Transient neonatal diabetes mellitus 1 (TNDM1) is a rare genetic disorder representing with severe neonatal hyperglycaemia followed by remission within one and a half year and adolescent relapse with type 2 diabetes in half of the patients. Genetic defects in TNDM1 comprise uniparental isodisomy of chromosome 6, duplication of the minimal TNDM1 locus at 6q24, or relaxation of genomically imprinted ZAC1/HYMAI. Whereas the function of HYMAI, a non-coding mRNA, is still unidentified, biochemical and molecular studies show that zinc finger protein 1 regulating apoptosis and cell cycle arrest (ZAC1) behaves as a factor with versatile transcriptional functions dependent on binding to specific GC-rich DNA motives and interconnected regulation of recruited coactivator activities. Genome-wide expression profiling enabled the isolation of a number of Zac1 target genes known to regulate different aspects of β-cell function and peripheral insulin sensitivity. Among these, upregulation of Pparγ and Tcf4 impairs insulin-secretion and β-cell proliferation. Similarly, Zac1-mediated upregulation of Socs3 may attenuate β-cell proliferation and survival by inhibition of growth factor signalling. Additionally, Zac1 directly represses Pac1 and Rasgrf1 with roles in insulin secretion and β-cell proliferation. Collectively, concerted dysregulation of these target genes could contribute to the onset and course of TNDM1. Interestingly, Zac1 overexpression in β-cells spares the effects of stimulatory G-protein signaling on insulin secretion and raises the prospect for tailored treatments in relapsed TNDM1 patients. Overall, these results suggest that progress on the molecular and cellular foundations of monogenetic forms of diabetes can advance personalized therapy in addition to deepening the understanding of insulin and glucose metabolism in general.

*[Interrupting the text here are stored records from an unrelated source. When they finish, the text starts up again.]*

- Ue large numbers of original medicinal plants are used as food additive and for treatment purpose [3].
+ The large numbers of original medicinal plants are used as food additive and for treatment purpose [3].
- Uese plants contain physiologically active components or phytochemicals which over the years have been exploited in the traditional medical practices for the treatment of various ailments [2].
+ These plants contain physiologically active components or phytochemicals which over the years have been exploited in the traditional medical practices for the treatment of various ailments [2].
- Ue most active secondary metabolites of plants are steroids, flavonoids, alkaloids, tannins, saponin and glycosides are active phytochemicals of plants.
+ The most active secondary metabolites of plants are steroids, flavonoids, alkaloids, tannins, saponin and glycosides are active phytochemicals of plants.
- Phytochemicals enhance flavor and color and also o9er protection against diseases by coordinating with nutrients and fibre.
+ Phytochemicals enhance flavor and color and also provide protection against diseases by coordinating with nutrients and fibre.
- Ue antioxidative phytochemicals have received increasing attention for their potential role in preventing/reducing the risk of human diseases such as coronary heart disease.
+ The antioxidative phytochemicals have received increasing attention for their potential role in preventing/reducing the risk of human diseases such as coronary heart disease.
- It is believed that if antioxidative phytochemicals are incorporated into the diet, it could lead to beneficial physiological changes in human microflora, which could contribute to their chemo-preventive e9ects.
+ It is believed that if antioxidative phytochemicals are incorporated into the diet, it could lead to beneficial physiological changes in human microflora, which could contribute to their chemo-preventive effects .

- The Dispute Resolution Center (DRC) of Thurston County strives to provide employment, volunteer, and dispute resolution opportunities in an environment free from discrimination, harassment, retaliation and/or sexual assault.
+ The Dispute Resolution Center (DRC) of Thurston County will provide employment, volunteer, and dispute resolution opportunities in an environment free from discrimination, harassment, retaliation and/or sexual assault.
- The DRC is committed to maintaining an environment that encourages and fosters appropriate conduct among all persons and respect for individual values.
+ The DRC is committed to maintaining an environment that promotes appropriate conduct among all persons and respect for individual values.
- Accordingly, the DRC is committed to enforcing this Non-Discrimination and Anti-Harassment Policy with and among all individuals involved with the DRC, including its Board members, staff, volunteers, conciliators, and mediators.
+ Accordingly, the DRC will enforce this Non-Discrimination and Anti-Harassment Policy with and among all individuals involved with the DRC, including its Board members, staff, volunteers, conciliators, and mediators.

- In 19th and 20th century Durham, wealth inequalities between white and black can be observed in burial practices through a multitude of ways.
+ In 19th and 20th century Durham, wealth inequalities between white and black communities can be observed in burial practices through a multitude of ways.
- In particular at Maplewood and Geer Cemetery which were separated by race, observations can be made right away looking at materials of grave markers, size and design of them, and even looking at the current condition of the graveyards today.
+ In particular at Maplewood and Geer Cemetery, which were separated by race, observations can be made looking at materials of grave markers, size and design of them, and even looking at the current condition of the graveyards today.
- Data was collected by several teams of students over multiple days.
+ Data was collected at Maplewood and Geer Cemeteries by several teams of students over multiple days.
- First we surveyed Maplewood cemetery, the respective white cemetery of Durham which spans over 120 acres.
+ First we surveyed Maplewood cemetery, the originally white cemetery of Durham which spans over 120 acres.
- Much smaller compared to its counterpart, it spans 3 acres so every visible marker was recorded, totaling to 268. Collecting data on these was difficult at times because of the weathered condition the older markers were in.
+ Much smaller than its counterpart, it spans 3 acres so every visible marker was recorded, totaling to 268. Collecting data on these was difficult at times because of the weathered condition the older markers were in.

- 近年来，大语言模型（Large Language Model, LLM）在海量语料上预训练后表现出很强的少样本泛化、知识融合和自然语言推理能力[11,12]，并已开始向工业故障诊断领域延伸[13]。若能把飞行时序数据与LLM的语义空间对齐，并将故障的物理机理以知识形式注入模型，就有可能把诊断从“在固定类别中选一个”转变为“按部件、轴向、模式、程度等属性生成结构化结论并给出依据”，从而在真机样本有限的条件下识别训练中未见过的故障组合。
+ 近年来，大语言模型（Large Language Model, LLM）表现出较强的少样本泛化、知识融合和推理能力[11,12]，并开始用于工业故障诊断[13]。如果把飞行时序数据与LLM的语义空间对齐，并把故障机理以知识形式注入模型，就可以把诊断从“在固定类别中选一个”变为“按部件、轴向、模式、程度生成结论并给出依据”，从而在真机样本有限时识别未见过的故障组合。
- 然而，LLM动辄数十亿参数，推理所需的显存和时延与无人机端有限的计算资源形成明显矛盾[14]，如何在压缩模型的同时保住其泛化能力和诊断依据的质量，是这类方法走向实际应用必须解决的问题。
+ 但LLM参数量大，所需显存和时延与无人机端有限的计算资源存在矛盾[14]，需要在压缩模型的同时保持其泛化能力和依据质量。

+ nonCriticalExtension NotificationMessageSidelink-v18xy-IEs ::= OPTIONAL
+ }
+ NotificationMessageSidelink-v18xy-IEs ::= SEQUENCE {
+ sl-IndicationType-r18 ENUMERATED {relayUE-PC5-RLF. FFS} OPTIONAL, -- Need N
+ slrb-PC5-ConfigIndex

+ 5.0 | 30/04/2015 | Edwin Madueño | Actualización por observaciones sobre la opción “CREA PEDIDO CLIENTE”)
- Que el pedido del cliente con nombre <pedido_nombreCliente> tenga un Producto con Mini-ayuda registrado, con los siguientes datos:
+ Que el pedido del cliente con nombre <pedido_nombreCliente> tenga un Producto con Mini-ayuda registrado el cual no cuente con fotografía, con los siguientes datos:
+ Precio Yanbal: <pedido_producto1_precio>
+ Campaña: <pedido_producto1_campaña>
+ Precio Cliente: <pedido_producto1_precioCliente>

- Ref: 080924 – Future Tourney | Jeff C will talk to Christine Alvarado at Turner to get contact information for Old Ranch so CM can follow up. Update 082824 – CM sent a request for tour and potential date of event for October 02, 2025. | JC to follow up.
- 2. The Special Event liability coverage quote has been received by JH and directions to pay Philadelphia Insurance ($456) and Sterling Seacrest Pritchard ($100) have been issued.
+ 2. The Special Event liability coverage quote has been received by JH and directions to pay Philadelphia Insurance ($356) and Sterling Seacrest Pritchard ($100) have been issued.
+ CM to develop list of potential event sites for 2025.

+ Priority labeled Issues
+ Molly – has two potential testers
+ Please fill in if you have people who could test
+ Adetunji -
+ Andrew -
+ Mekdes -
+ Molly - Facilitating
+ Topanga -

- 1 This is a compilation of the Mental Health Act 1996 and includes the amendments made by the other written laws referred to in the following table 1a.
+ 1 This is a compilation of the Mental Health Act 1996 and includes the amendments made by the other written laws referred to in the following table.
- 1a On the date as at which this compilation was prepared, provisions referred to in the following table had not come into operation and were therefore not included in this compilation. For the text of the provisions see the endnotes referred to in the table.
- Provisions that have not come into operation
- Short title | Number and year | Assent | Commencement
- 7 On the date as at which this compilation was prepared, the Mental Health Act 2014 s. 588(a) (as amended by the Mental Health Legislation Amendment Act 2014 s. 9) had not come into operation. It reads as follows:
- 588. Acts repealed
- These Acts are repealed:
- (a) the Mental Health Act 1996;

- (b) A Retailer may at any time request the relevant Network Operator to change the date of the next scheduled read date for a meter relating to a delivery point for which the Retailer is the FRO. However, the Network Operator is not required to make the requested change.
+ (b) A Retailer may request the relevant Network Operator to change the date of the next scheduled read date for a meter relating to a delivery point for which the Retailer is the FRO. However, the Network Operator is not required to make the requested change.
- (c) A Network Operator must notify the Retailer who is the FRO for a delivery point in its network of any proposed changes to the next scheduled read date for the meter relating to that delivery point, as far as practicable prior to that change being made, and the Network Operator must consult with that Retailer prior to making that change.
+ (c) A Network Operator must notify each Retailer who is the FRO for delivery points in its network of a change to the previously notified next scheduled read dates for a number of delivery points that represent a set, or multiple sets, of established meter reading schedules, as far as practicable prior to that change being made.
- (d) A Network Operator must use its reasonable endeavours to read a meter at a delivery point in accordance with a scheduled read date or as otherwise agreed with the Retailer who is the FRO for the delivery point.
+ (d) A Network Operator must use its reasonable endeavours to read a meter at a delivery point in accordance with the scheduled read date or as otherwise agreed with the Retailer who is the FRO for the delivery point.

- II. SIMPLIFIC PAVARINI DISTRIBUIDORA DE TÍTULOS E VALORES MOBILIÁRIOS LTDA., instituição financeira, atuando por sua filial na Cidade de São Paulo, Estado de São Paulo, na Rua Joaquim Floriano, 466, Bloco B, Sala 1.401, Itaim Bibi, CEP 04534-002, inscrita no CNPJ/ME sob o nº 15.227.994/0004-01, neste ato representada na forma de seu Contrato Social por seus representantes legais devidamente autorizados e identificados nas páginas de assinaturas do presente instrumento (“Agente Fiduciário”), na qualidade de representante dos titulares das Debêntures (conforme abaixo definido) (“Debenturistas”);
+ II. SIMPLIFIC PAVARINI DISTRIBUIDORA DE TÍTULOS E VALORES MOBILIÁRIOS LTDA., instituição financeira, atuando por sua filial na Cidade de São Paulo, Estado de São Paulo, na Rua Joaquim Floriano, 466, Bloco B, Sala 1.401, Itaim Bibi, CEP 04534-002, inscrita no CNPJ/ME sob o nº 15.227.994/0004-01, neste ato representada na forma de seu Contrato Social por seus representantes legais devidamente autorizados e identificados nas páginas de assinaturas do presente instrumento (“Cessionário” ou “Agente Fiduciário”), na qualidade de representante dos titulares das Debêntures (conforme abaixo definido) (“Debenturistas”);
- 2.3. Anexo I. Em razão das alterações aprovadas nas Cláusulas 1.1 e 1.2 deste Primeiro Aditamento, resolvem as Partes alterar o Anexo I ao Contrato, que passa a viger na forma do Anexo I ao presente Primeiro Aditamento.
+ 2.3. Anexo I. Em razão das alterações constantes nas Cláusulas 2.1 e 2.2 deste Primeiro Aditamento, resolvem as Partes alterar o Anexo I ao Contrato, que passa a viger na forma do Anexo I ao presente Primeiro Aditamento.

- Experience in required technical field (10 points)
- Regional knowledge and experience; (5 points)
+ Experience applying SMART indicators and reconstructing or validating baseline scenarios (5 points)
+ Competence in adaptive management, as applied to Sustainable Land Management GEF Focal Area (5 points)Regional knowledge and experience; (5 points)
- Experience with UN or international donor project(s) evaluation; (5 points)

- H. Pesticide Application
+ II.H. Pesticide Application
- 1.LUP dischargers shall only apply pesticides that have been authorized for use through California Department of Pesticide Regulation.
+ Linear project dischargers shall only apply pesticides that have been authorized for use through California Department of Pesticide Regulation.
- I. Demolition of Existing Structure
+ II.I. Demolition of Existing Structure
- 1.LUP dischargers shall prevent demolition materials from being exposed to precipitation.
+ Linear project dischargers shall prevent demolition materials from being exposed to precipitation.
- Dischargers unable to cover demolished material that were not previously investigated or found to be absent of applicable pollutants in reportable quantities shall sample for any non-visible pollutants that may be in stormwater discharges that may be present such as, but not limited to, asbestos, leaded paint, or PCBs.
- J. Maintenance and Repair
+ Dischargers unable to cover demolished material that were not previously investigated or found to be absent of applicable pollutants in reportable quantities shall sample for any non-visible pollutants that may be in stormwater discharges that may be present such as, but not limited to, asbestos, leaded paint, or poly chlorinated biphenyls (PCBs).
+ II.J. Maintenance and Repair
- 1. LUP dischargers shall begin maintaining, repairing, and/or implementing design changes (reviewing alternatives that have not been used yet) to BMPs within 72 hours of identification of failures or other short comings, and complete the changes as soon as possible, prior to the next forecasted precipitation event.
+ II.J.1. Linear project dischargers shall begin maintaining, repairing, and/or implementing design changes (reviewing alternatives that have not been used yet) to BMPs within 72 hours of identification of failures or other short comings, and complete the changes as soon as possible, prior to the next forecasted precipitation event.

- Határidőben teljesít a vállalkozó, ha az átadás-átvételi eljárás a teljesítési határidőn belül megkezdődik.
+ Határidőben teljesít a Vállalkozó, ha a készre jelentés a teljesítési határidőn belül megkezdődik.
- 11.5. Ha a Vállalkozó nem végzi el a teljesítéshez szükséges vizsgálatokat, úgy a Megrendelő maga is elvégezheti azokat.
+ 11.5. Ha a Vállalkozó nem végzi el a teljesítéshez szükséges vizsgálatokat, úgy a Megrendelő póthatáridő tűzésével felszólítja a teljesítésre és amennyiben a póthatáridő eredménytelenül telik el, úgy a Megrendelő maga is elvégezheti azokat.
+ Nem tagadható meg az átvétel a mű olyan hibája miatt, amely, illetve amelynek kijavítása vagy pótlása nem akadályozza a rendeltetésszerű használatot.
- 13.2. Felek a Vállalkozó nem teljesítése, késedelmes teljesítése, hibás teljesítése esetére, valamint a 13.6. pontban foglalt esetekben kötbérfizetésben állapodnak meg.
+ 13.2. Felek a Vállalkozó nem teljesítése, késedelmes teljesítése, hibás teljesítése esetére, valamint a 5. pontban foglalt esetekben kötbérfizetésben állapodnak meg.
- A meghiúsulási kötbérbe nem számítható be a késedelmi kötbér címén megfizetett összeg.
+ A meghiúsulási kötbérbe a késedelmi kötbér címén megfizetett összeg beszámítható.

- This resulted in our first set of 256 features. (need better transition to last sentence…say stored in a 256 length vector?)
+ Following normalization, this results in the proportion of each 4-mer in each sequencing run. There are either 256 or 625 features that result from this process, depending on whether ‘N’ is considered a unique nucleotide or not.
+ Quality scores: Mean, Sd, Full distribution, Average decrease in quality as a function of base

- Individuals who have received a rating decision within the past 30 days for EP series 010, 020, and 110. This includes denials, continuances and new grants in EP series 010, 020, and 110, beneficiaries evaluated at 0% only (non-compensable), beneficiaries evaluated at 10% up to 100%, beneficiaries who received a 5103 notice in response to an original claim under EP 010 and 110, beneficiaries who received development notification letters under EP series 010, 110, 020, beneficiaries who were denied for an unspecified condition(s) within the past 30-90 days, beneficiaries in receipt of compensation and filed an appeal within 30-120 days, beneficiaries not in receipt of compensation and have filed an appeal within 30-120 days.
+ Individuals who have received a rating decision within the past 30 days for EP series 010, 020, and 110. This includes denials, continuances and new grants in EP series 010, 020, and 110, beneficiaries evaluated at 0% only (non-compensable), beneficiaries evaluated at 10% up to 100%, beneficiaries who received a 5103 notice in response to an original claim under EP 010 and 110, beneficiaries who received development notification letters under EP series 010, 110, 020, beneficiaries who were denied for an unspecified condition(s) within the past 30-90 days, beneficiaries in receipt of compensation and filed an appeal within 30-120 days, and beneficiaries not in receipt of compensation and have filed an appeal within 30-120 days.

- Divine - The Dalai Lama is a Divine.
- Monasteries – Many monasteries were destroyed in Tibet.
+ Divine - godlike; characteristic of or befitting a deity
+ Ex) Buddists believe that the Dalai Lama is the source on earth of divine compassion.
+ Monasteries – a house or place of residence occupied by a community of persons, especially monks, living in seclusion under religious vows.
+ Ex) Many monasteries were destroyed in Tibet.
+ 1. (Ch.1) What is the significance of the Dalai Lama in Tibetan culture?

Keywords: Diabetes mellitus, ZAC1, Transient neonatal diabetes mellitus 1, Genomic imprinting, Insulin, Glucose, Target genes, Tailored therapy

Core tip: Accidents of nature leading to rare genetic diseases can provide important insights into the molecular and cellular foundations of related common diseases. Various genetic anomalies at chromosome 6q24 manifest with life-threatening transient neonatal diabetes mellitus (TNDM1). All of these genetic defects share overexpress-ion of the maternally imprinted transcriptional regulator ZAC1. Genome-wide expression profiling identified a number of downstream target genes sharing a critical role in insulin secretion, β-cell proliferation, and survival. Importantly, Zac1 overexpression in β-cells spares the effects of G-protein signaling on insulin secretion opening the prospect for tailored therapy in TNDM1 patients.